The Eucharist is ...

A friar from another province of ideological infamy (and a good friend of mind) is allegedly fond of proclaiming "the Eucharist is everything."  He means this, it seems, in the inclusive sense.  That is to say, to him, the Eucharist is comprised of each individual thing in the world: people, places and things.  While I find such a statement to be filled with problems, I appreciate his efforts at theological synthesis, even if they result in bold syncretism.

This morning at mass, the words of the aforementioned friar struck me again and I believed him to be right, yet in an altogether different way.  "The Eucharist is everything."  Perhaps, more accurately, the Eucharist to me is the only thing; or more accurately still, the most important thing.
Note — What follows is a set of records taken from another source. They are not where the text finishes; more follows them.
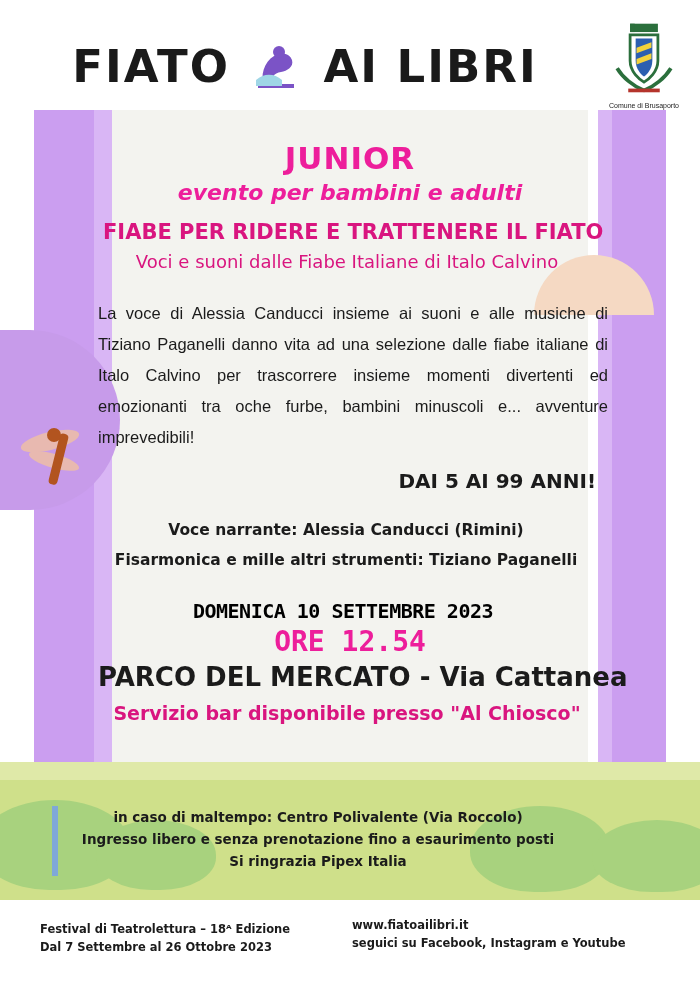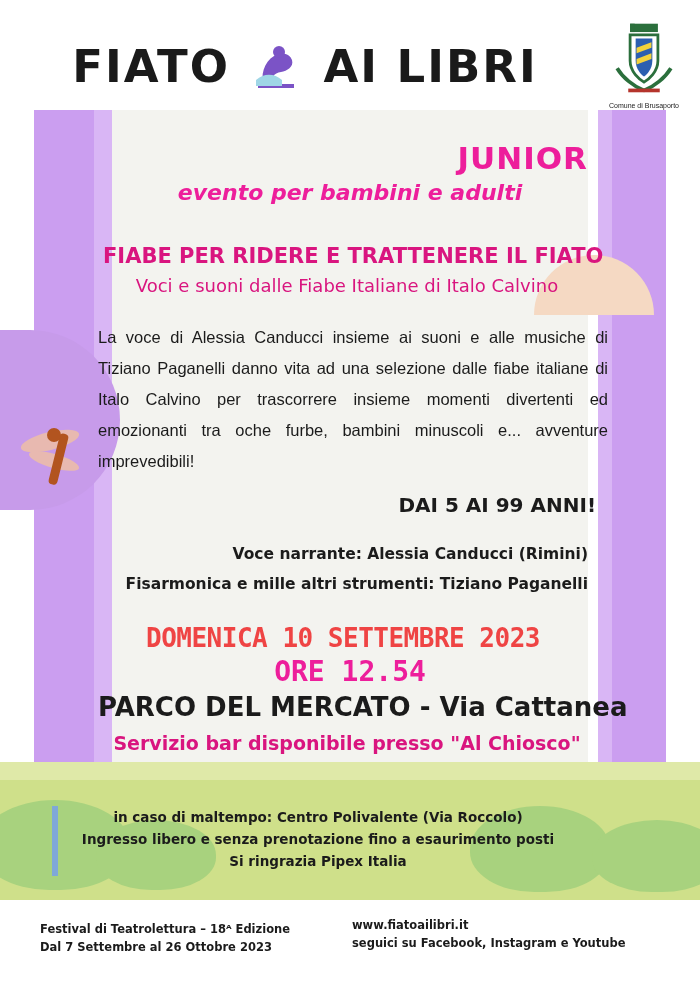--- a/index.html
+++ b/index.html
@@ -181,7 +181,6 @@
     color: #ed1e9b;
     letter-spacing: 1px;
     margin-top: 22px;
-    text-align: right;
   }
   .t-sub {
     font-family: "DejaVu Sans", sans-serif;

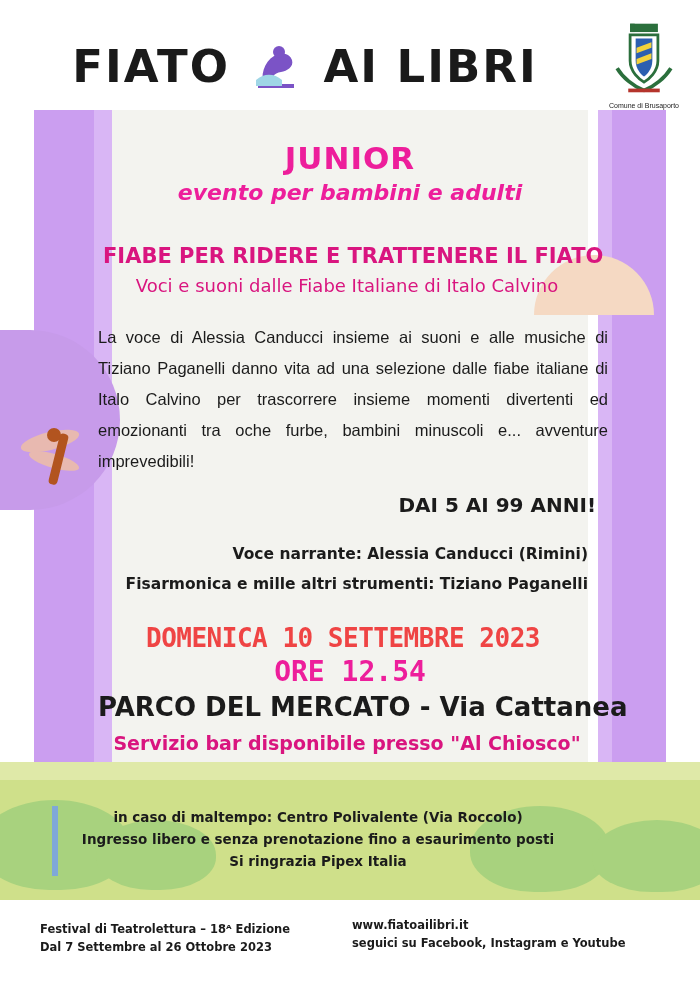--- a/index.html
+++ b/index.html
@@ -195,7 +195,7 @@
     font-weight: bold;
     font-size: 21px;
     color: #d9157f;
-    margin-top: 39px;
+    margin-top: 15px;
     white-space: nowrap;
     margin-left: -9px;
   }

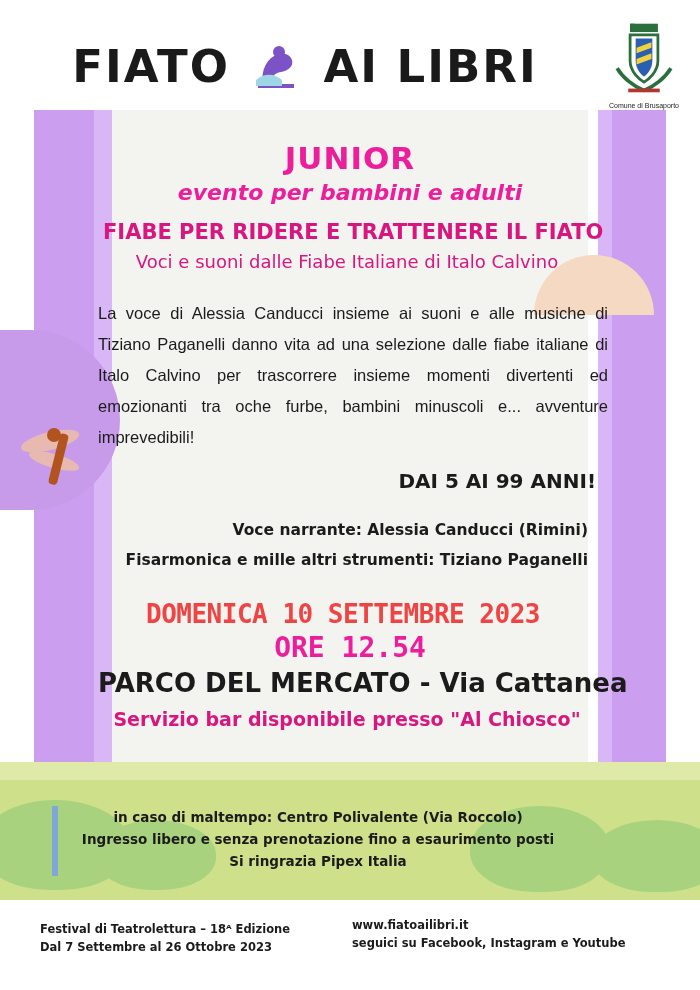--- a/index.html
+++ b/index.html
@@ -229,7 +229,7 @@
   .credits {
     margin-top: 22px;
     margin-left: -8px;
-    text-align: right;
+    text-align: center;
     font-family: "DejaVu Sans", sans-serif;
     font-weight: bold;
     font-size: 15.5px;

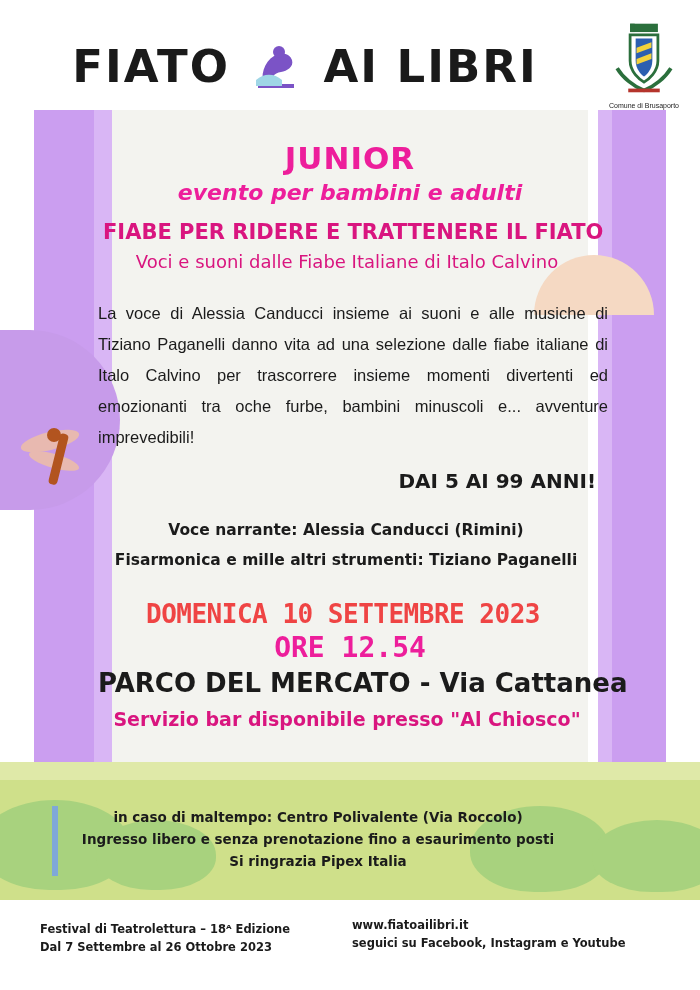--- a/index.html
+++ b/index.html
@@ -240,9 +240,9 @@
     margin-top: 24px;
     font-family: "DejaVu Sans Mono", monospace;
     font-weight: bold;
-    font-size: 26px;
+    font-size: 20px;
     letter-spacing: -0.5px;
-    color: #ef4444;
+    color: #000000;
     white-space: nowrap;
     margin-left: -14px;
   }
Too often in my own spiritual life I take my own privilege of a life of religion for granted.  What a grace to be able to pray the Divine Office on behalf of the People of God on a daily basis.  What a grace to be able to attend mass daily.  What a grace to simply be able to pray, unworthily though honestly.

2 comments:

Brother Vito, OFMCap said...

I think what those friars intend to say is Eucharist and other sacraments are now viewed as nouns rather than how they used to be: as verbs. Eucharist is the presence of God in the breaking of bread. Marriage is the presence of God in the union of two people. To say the "Eucharist is everything" is not to diminish the Eucharist with everything else in the world, rather that we diminish God by saying He can only be found in a handful of things we call sacraments.

It's good to see that you're able to contextualize our theology into your own experience. ;)

La paz,

mtjofmcap said...

To paraphrase Gerald O'Collins, SJ in a book about redemption, theology means watching our language.

To suggest that the Eucharist is everything, as in each and every single thing, is painfully unspecific language.

And (big surprise), I disagree with a view of the sacraments as nouns or verbs. They transcend language. However, to take away the active "verb" element is a functionalist view of the sacraments.

Anyone can break bread, but an ordained priest offers the sacrificial meal on behalf of the people of God. The Sacraments it seem (and I think I can subscribe this view to the Church as well) are matters of ontology - a efficacious change of being.

In short: The Eucharist is a very specific "thing" -- the source and summit and fountain of our Christian life; nothing else on earth at the moment compares.